Für viele Stämme und Gesellschaften spielen lunare Mythen bis heute eine wichtige kulturelle Rolle. So folgt zum Beispiel der Stamm der Ngas in Nigeria einem Kalender, der auf regelmäßigen Beobachtungen des Mondes basiert. Ihr Ackerbau und ihr soziales Leben richten sich nach dem Mondkalender. Jeden Monat warten sie darauf, dass die erste Mondsichel am östlichen Horizont erscheint, und ihr größtes Fest wird dann gefeiert, wenn die erste Mondsichel ihres neuen Jahres sich zeigt. Während der Festlichkeiten, die eine Woche dauern, werden die Häuser und Dörfer rituell gereinigt, Geschenke gemacht, und »Mondbier« getrunken. Junge Buben bekommen den Vollmond aufs Gesicht gemalt – sie sind die »Söhne des Mondes« – und schießen Pfeile in den Himmel, um den alten Mond zu erlegen und den neuen Mond ins Leben zu rufen.
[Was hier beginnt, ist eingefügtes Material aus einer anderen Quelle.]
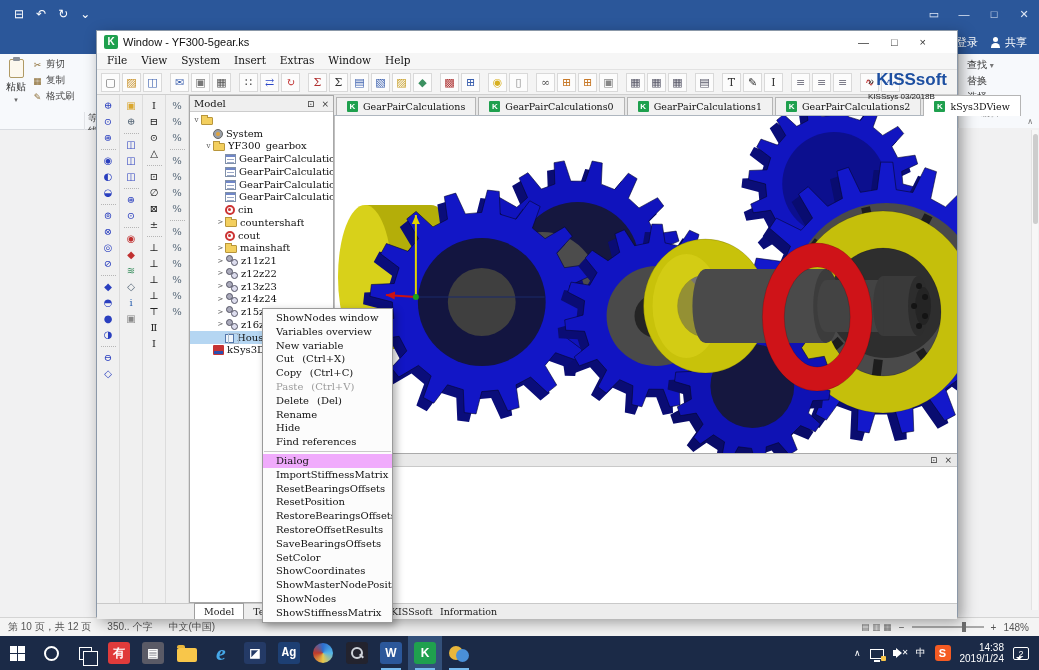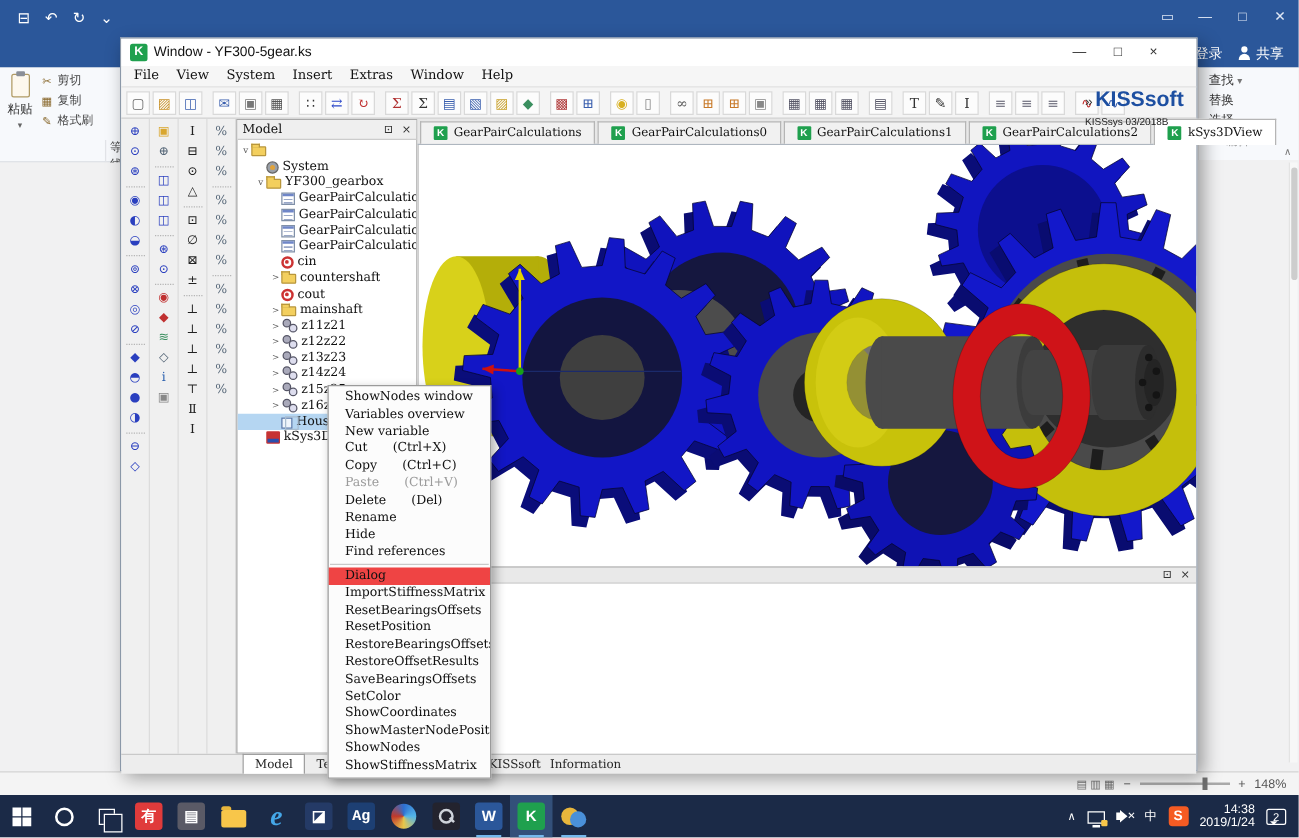"(Ctrl+X)" .ci .sc { margin-left: 20px -> 8px }
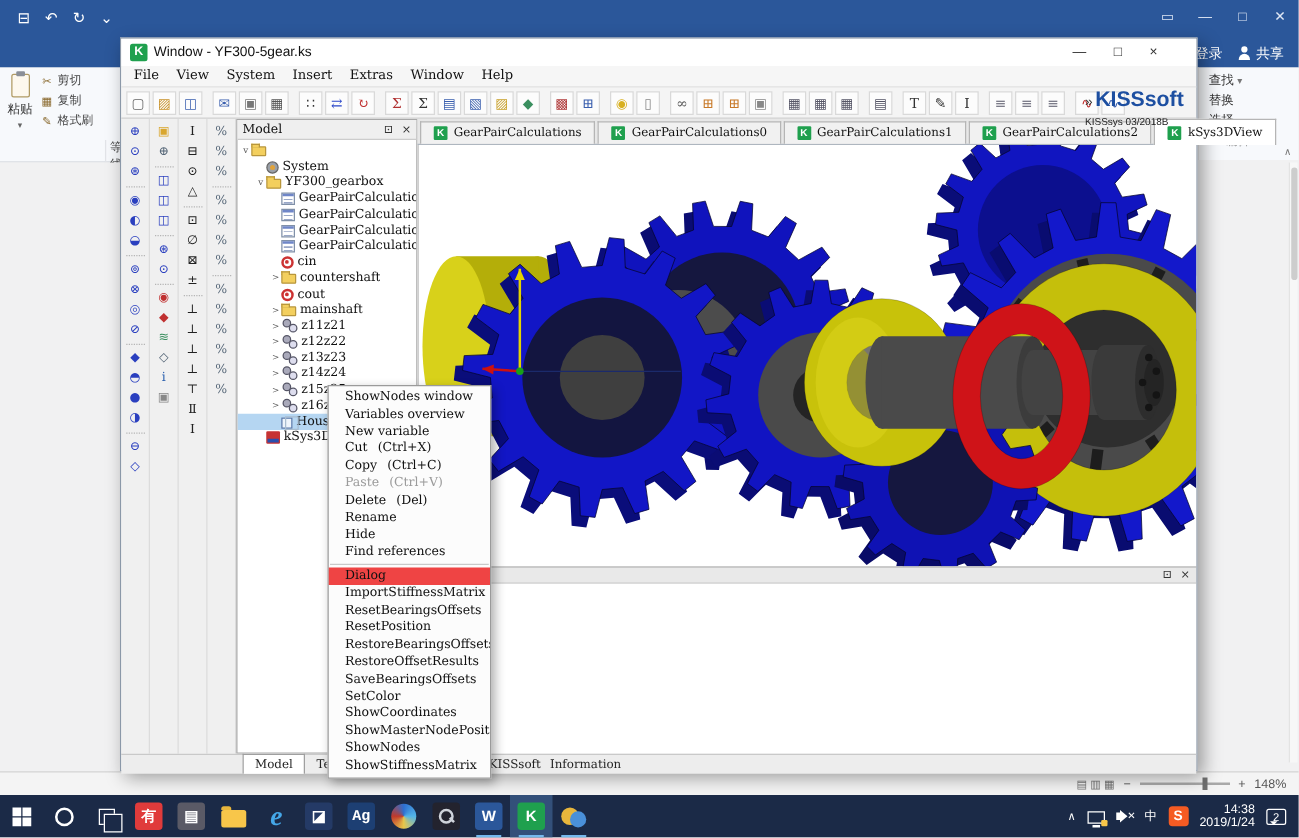"Dialog" .ci.hl { background: #ef4444 -> #f0abfc }
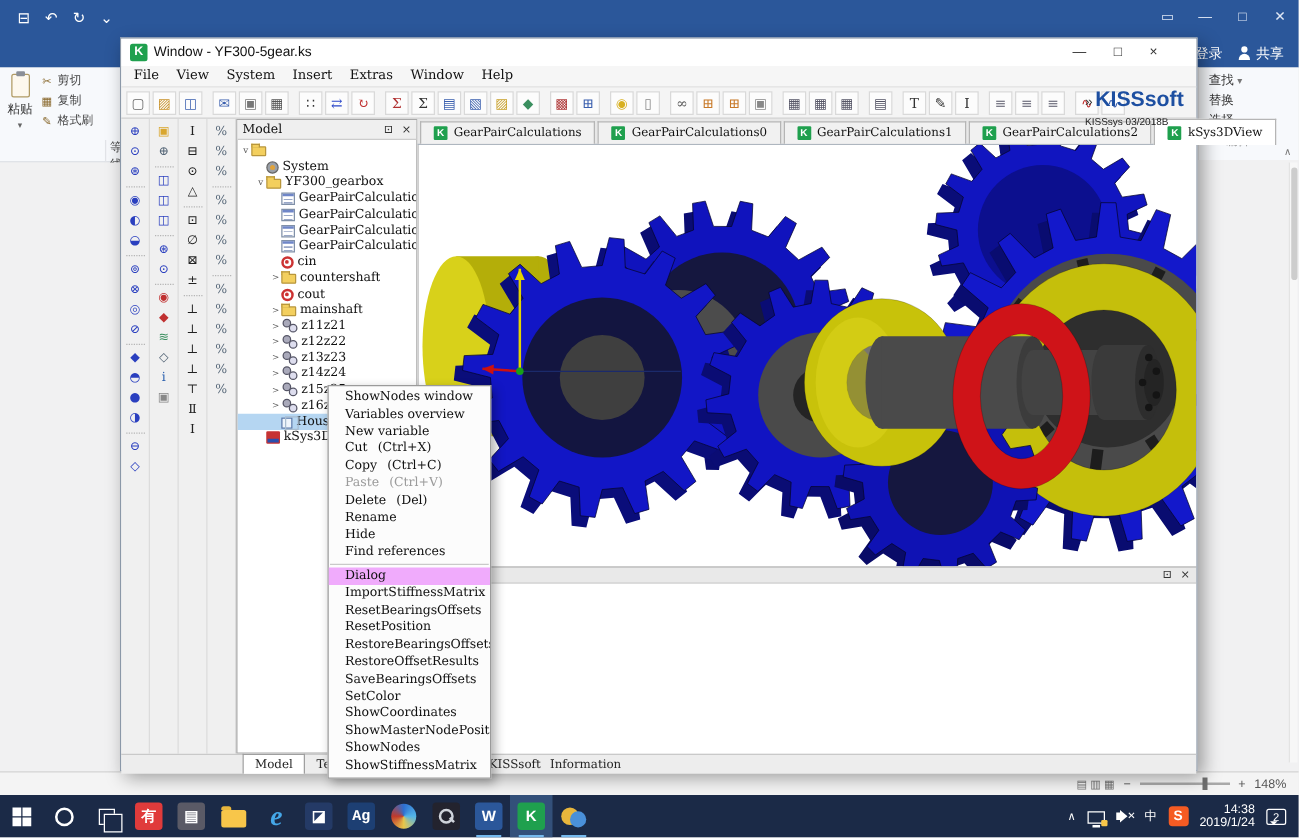"第 10 页，共 12 页" div.lft { html: none -> <div> <span>第 10 页，共 12 页</span> <span>350.. 个字</span> <span>中文(中国)</span> </div> }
Das Erlegen des alten Mondes muss zeitlich genau abgestimmt werden; die erste Mondsichel muss am nächsten Abend zu sehen sein. Erscheint sie nicht, werden alle Dorfbewohner krank. Die Ngas beobachten auch den Winkel der ersten Mondsichel in jedem Monat, weil sie glauben, dass ihnen dieser Auskunft über die Intensität der Regenfälle gibt. In der Nähe des Äquators erscheint der Neumond eher wie eine Schale, die Spitzen der Sichel nach oben gerichtet. Zusätzlich scheint der Mond über den Lauf eines Monats ein wenig zu kippen – weil sich durch unsere rotierende Erde unsere Perspektive ändert.
Dass der Mond das Leben und die Bedingungen auf unserer Erde beeinflusst, findet sich in vielen alten Mythen. Aber ist das tatsächlich so? Nun, die Realität ist noch bemerkenswerter als alle Legenden. Der Lebenszyklus und die Aktivität vieler Lebensformen auf unserem Planeten stehen in enger Verbindung zu den Mondphasen (Kapitel 13). Neue Forschungsergebnisse zeigen zudem einen Zusammenhang zwischen dem Mond und dem Wetter auf der Erde. Über einen längeren Zeitraum hinweg könnte der Mond auch für die Eiszeiten verantwortlich sein. Aber der Mond stabilisiert auch unseren sich drehenden Planeten und schützt uns vor chaotischen Klimaveränderungen. Ohne unseren Mond wäre das Leben auf der Erde sicherlich ganz anders, und komplexe Lebensformen hätten sich vielleicht gar nicht entwickeln können.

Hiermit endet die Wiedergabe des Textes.